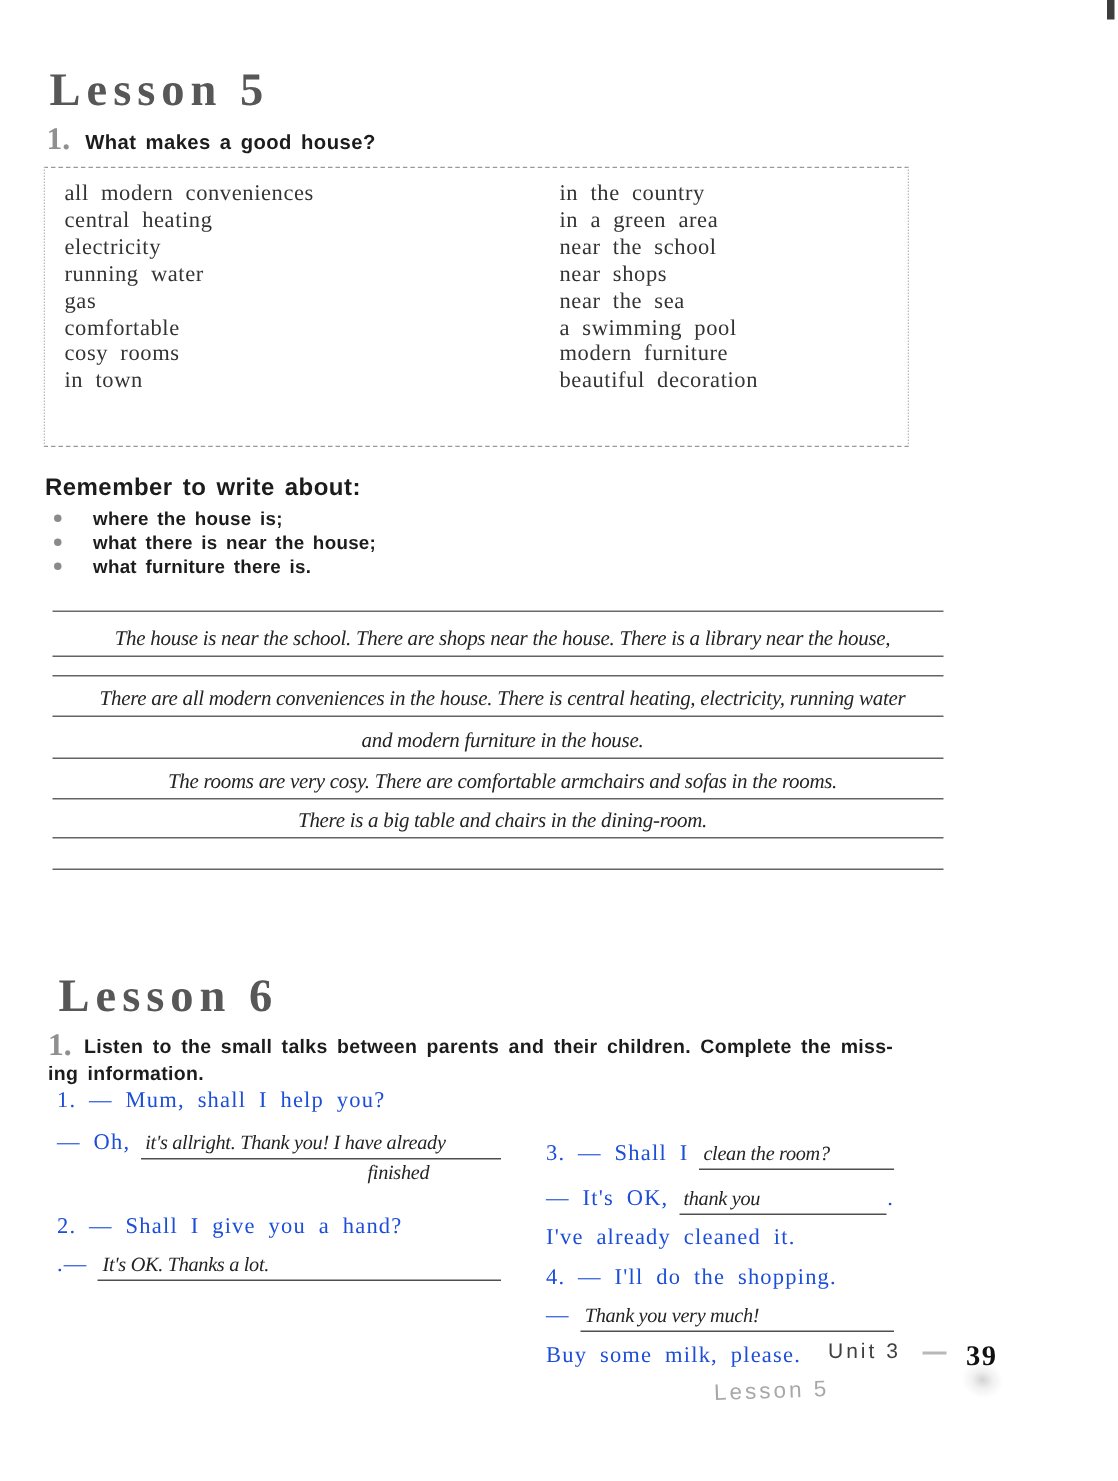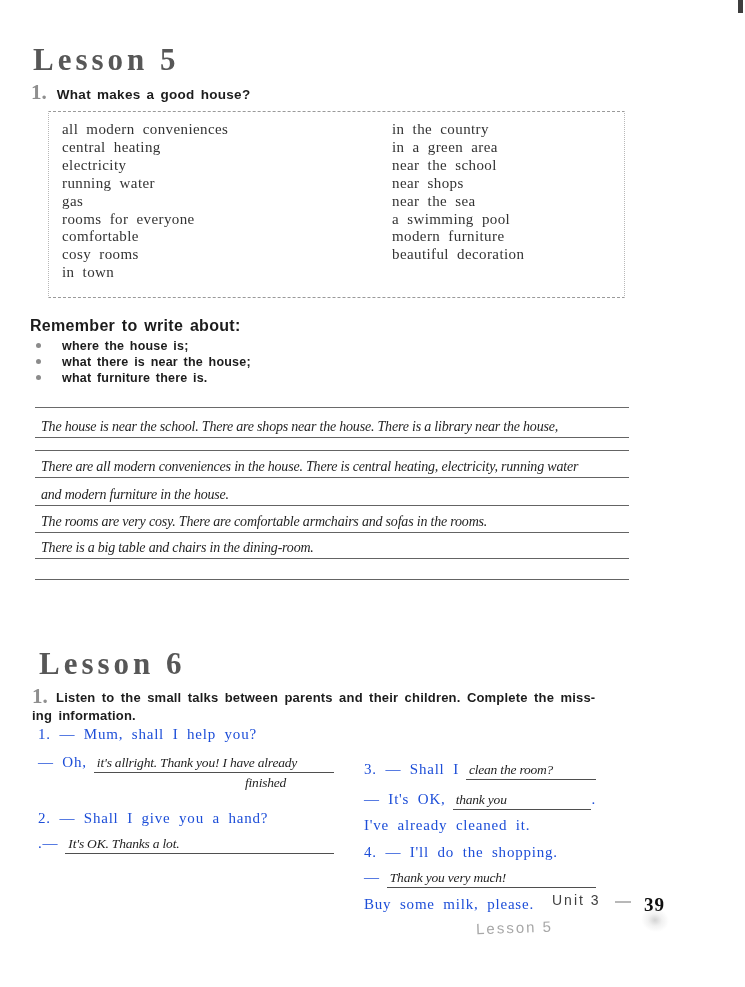--- a/index.html
+++ b/index.html
@@ -19,21 +19,21 @@
     font-weight:bold; margin-right:10px;
   }
   .sans-b {
     font-family:"Liberation Sans", sans-serif; font-weight:bold;
     color:#1c1c1c;
   }
   .question { font-size:13.5px; letter-spacing:0.3px; word-spacing:2px; }
 
   
   .word-box {
-    position:absolute; left:48px; top:111px; width:577px; height:187px;
+    position:absolute; left:29px; top:111px; width:577px; height:187px;
     border-top:1px dashed #9a9a9a; border-bottom:1px dashed #9a9a9a;
     border-left:1px dotted #b8b8b8; border-right:1px dotted #b8b8b8;
     display:flex; padding:9px 0 0 13px;
   }
   .word-col { line-height:17.9px; font-size:15px; color:#333;
     letter-spacing:0.4px; word-spacing:4px; }
   .word-col.left { width:330px; }
   .word-item { white-space:nowrap; }
 
   
@@ -50,20 +50,21 @@
   .remember-text { font-size:12.5px; letter-spacing:0.2px; word-spacing:2px; }
 
   
   .writing-area {
     position:absolute; left:35px; top:407px; width:594px;
     border-top:1px solid #6a6a6a;
   }
   .wrow {
     border-bottom:1px solid #646464; display:flex; align-items:flex-end;
     padding:0 0 2px 6px;
+    justify-content:center;
   }
   .hw {
     font-family:"Liberation Serif", serif; font-style:italic;
     color:#242424; font-size:14px; letter-spacing:-0.2px; white-space:nowrap;
   }
 
   
   .instr-line { position:absolute; font-size:13px; letter-spacing:0.2px;
     word-spacing:2.5px; white-space:nowrap; }
   .dlg-col { position:absolute; }
@@ -122,21 +123,20 @@
     <span class="sans-b question">What makes a good house?</span>
   </div>
 
   <div class="word-box">
     <div class="word-col left">
       <div class="word-item">all modern conveniences</div>
       <div class="word-item">central heating</div>
       <div class="word-item">electricity</div>
       <div class="word-item">running water</div>
       <div class="word-item">gas</div>
-      <div class="word-item">rooms for everyone</div>
       <div class="word-item">comfortable</div>
       <div class="word-item">cosy rooms</div>
       <div class="word-item">in town</div>
     </div>
     <div class="word-col">
       <div class="word-item">in the country</div>
       <div class="word-item">in a green area</div>
       <div class="word-item">near the school</div>
       <div class="word-item">near shops</div>
       <div class="word-item">near the sea</div>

※

What needs to be done: Images are not wanted in the copy. Please print the material above exactly.

Solved problem:
--- a/index.html
+++ b/index.html
@@ -19,21 +19,21 @@
     font-weight:bold; margin-right:10px;
   }
   .sans-b {
     font-family:"Liberation Sans", sans-serif; font-weight:bold;
     color:#1c1c1c;
   }
   .question { font-size:13.5px; letter-spacing:0.3px; word-spacing:2px; }
 
   
   .word-box {
-    position:absolute; left:48px; top:111px; width:577px; height:187px;
+    position:absolute; left:29px; top:111px; width:577px; height:187px;
     border-top:1px dashed #9a9a9a; border-bottom:1px dashed #9a9a9a;
     border-left:1px dotted #b8b8b8; border-right:1px dotted #b8b8b8;
     display:flex; padding:9px 0 0 13px;
   }
   .word-col { line-height:17.9px; font-size:15px; color:#333;
     letter-spacing:0.4px; word-spacing:4px; }
   .word-col.left { width:330px; }
   .word-item { white-space:nowrap; }
 
   
@@ -50,20 +50,21 @@
   .remember-text { font-size:12.5px; letter-spacing:0.2px; word-spacing:2px; }
 
   
   .writing-area {
     position:absolute; left:35px; top:407px; width:594px;
     border-top:1px solid #6a6a6a;
   }
   .wrow {
     border-bottom:1px solid #646464; display:flex; align-items:flex-end;
     padding:0 0 2px 6px;
+    justify-content:center;
   }
   .hw {
     font-family:"Liberation Serif", serif; font-style:italic;
     color:#242424; font-size:14px; letter-spacing:-0.2px; white-space:nowrap;
   }
 
   
   .instr-line { position:absolute; font-size:13px; letter-spacing:0.2px;
     word-spacing:2.5px; white-space:nowrap; }
   .dlg-col { position:absolute; }
@@ -122,21 +123,20 @@
     <span class="sans-b question">What makes a good house?</span>
   </div>
 
   <div class="word-box">
     <div class="word-col left">
       <div class="word-item">all modern conveniences</div>
       <div class="word-item">central heating</div>
       <div class="word-item">electricity</div>
       <div class="word-item">running water</div>
       <div class="word-item">gas</div>
-      <div class="word-item">rooms for everyone</div>
       <div class="word-item">comfortable</div>
       <div class="word-item">cosy rooms</div>
       <div class="word-item">in town</div>
     </div>
     <div class="word-col">
       <div class="word-item">in the country</div>
       <div class="word-item">in a green area</div>
       <div class="word-item">near the school</div>
       <div class="word-item">near shops</div>
       <div class="word-item">near the sea</div>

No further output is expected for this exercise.